▶ Assignment
Exact copy, pictures excluded: please retype the lines from the start of the material through the line containing "- We will progress", both ends included, and nothing more.

▶ Input data

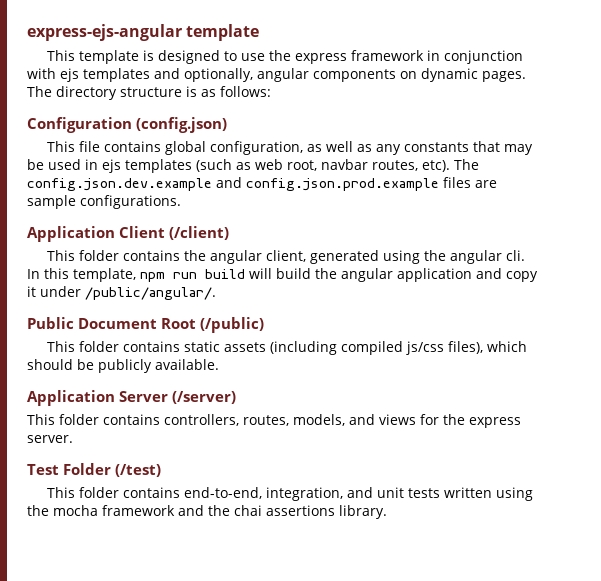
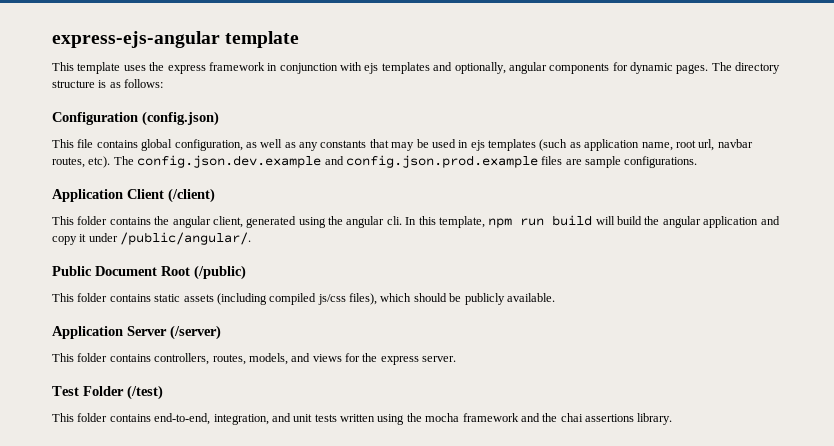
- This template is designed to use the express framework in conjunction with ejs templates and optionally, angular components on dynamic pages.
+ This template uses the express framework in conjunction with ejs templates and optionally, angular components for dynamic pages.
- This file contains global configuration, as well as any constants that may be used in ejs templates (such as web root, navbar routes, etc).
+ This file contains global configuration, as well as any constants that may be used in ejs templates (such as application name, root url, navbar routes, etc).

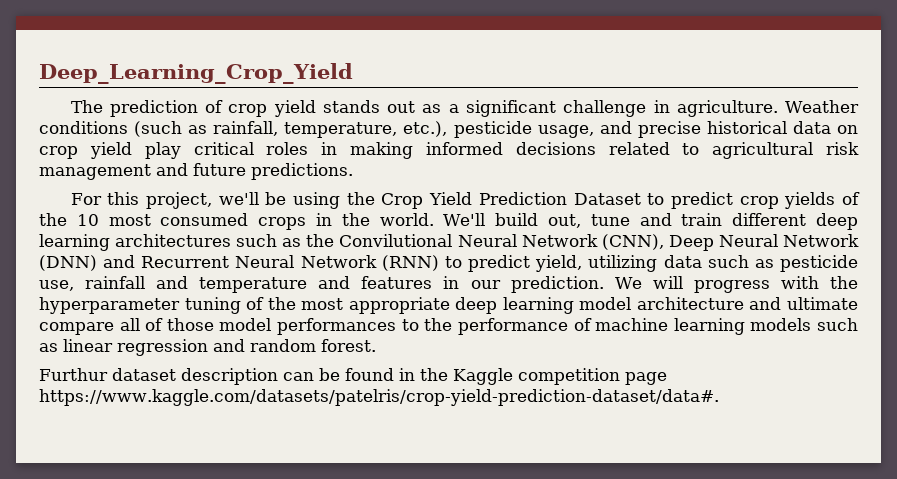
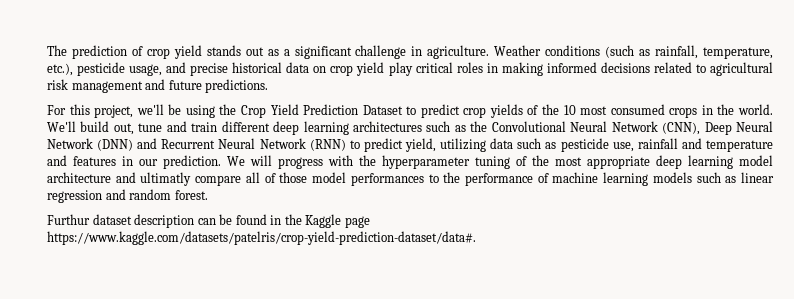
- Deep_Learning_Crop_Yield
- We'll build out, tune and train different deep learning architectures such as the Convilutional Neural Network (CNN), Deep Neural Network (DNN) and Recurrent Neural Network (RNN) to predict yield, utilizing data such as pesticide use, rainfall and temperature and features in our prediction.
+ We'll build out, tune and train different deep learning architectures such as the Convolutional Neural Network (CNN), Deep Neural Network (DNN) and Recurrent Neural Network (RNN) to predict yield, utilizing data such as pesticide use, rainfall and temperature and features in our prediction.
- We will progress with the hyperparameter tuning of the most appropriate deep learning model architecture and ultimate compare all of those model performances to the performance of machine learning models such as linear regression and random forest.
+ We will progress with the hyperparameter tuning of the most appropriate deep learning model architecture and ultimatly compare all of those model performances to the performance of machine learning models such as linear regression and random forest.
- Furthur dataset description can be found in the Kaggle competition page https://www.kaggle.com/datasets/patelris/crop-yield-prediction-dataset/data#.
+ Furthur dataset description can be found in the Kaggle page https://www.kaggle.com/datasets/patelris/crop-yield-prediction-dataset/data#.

▶ Result below
- This template is designed to use the express framework in conjunction with ejs templates and optionally, angular components on dynamic pages.
+ This template uses the express framework in conjunction with ejs templates and optionally, angular components for dynamic pages.
- This file contains global configuration, as well as any constants that may be used in ejs templates (such as web root, navbar routes, etc).
+ This file contains global configuration, as well as any constants that may be used in ejs templates (such as application name, root url, navbar routes, etc).

- Deep_Learning_Crop_Yield
- We'll build out, tune and train different deep learning architectures such as the Convilutional Neural Network (CNN), Deep Neural Network (DNN) and Recurrent Neural Network (RNN) to predict yield, utilizing data such as pesticide use, rainfall and temperature and features in our prediction.
+ We'll build out, tune and train different deep learning architectures such as the Convolutional Neural Network (CNN), Deep Neural Network (DNN) and Recurrent Neural Network (RNN) to predict yield, utilizing data such as pesticide use, rainfall and temperature and features in our prediction.
- We will progress with the hyperparameter tuning of the most appropriate deep learning model architecture and ultimate compare all of those model performances to the performance of machine learning models such as linear regression and random forest.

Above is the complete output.